- BRIEF
Each entry below should be printed exactly, with every image left out.

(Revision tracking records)
##########
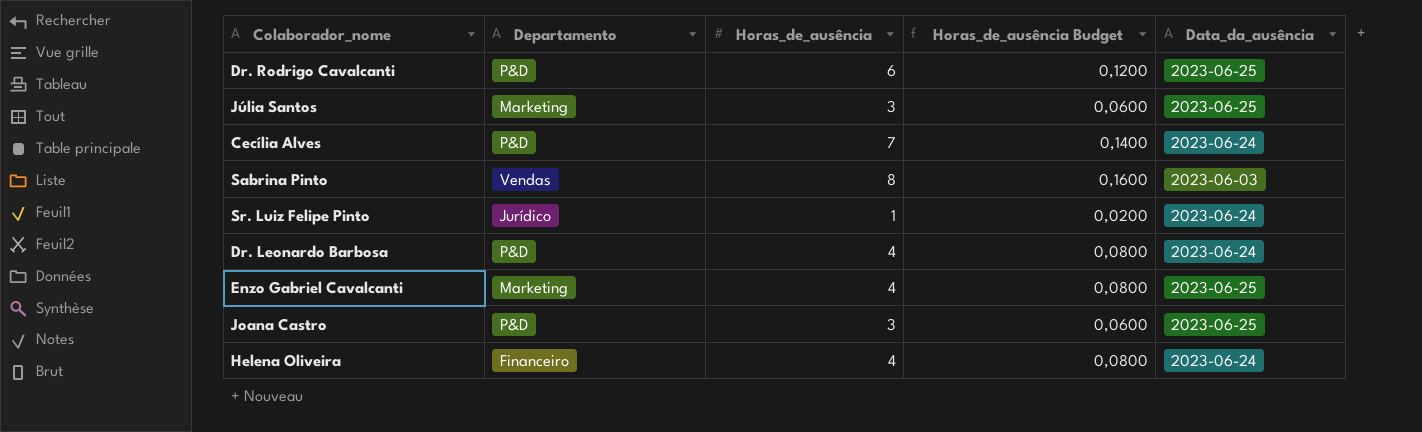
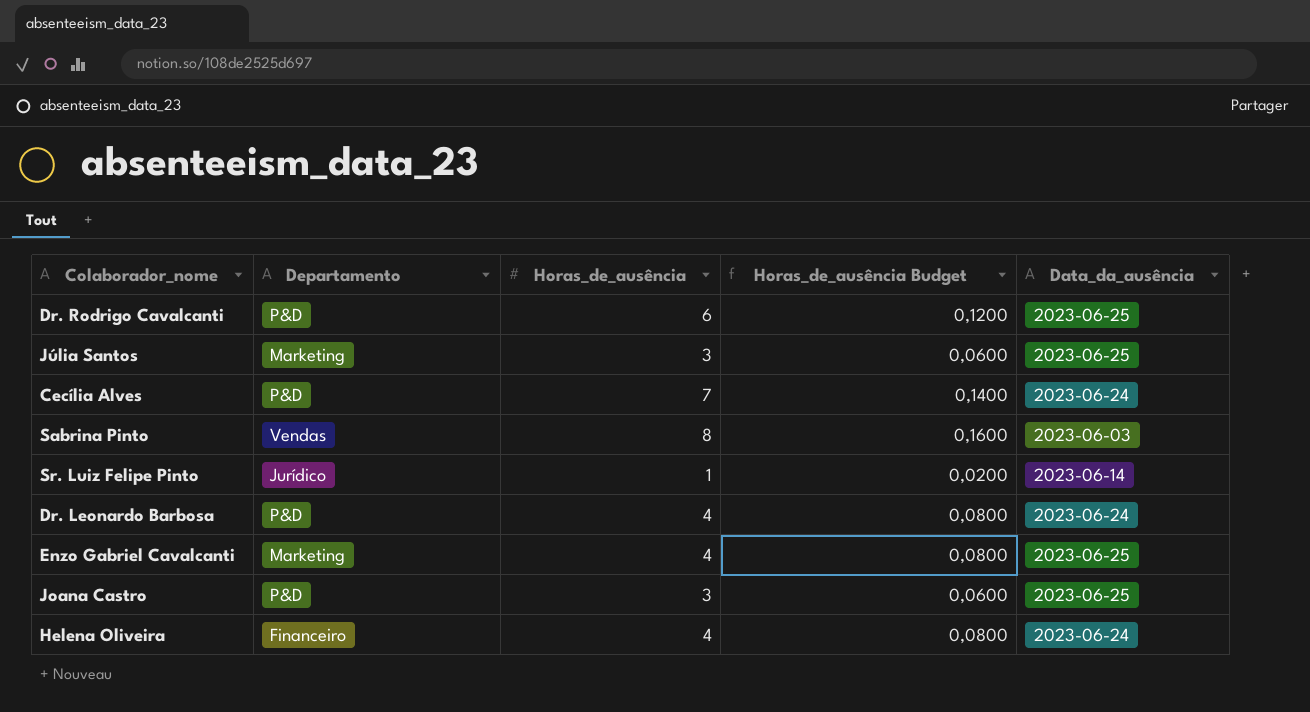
Sr. Luiz Felipe Pinto | Data_da_ausência: 2023-06-24 -> 2023-06-14

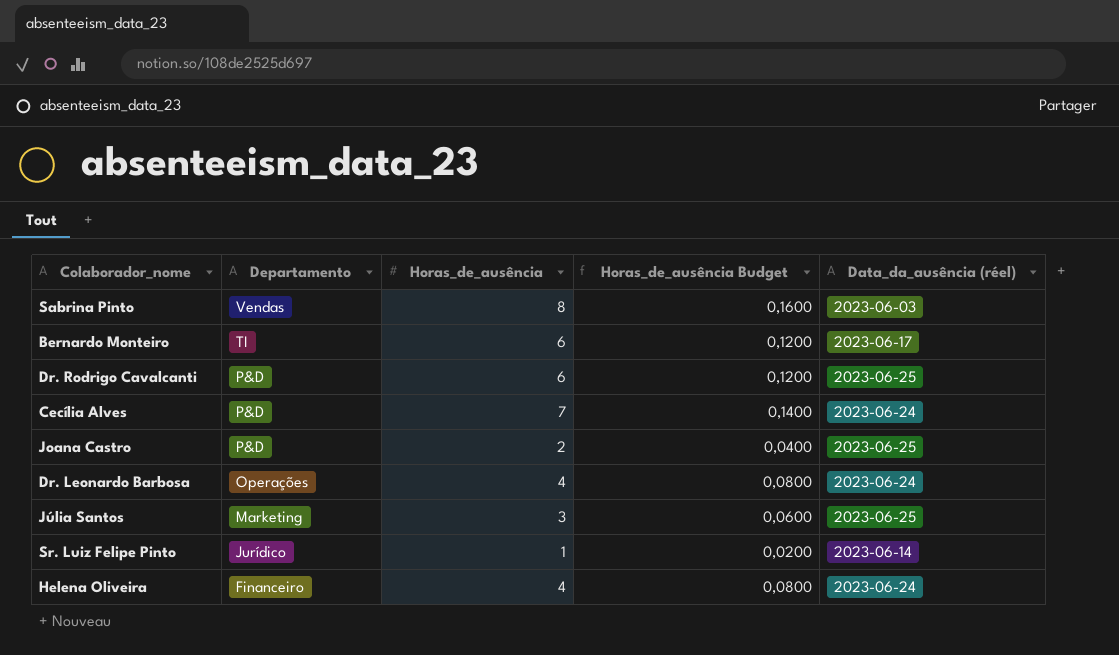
row order: none -> Departamento descending
column name: Data_da_ausência -> Data_da_ausência (réel)
row Enzo Gabriel Cavalcanti: Marketing | 4 | 0,0800 | 2023-06-25 -> none
row Bernardo Monteiro: none -> TI | 6 | 0,1200 | 2023-06-17
Joana Castro | Horas_de_ausência: 3 -> 2
Joana Castro | Horas_de_ausência Budget: 0,0600 -> 0,0400
Dr. Leonardo Barbosa | Departamento: P&D -> Operações

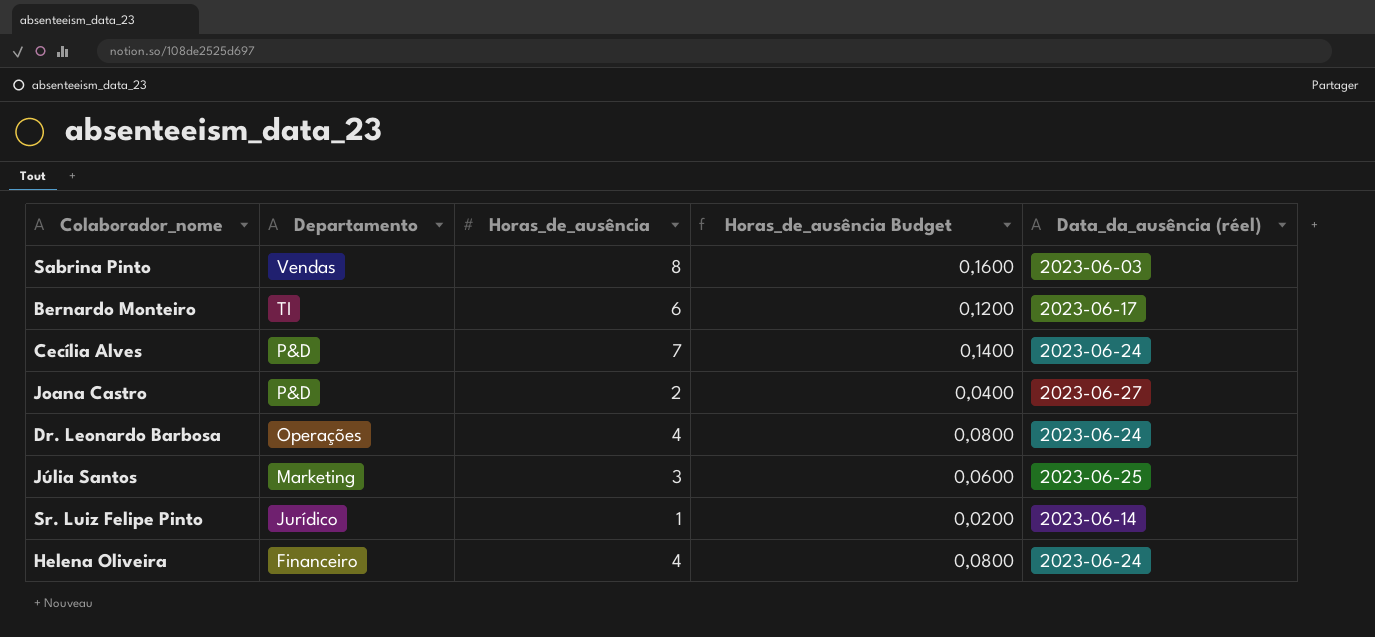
row Dr. Rodrigo Cavalcanti: P&D | 6 | 0,1200 | 2023-06-25 -> none
Joana Castro | Data_da_ausência (réel): 2023-06-25 -> 2023-06-27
##########
- RESULT BELOW
Sr. Luiz Felipe Pinto | Data_da_ausência: 2023-06-24 -> 2023-06-14

row order: none -> Departamento descending
column name: Data_da_ausência -> Data_da_ausência (réel)
row Enzo Gabriel Cavalcanti: Marketing | 4 | 0,0800 | 2023-06-25 -> none
row Bernardo Monteiro: none -> TI | 6 | 0,1200 | 2023-06-17
Joana Castro | Horas_de_ausência: 3 -> 2
Joana Castro | Horas_de_ausência Budget: 0,0600 -> 0,0400
Dr. Leonardo Barbosa | Departamento: P&D -> Operações

row Dr. Rodrigo Cavalcanti: P&D | 6 | 0,1200 | 2023-06-25 -> none
Joana Castro | Data_da_ausência (réel): 2023-06-25 -> 2023-06-27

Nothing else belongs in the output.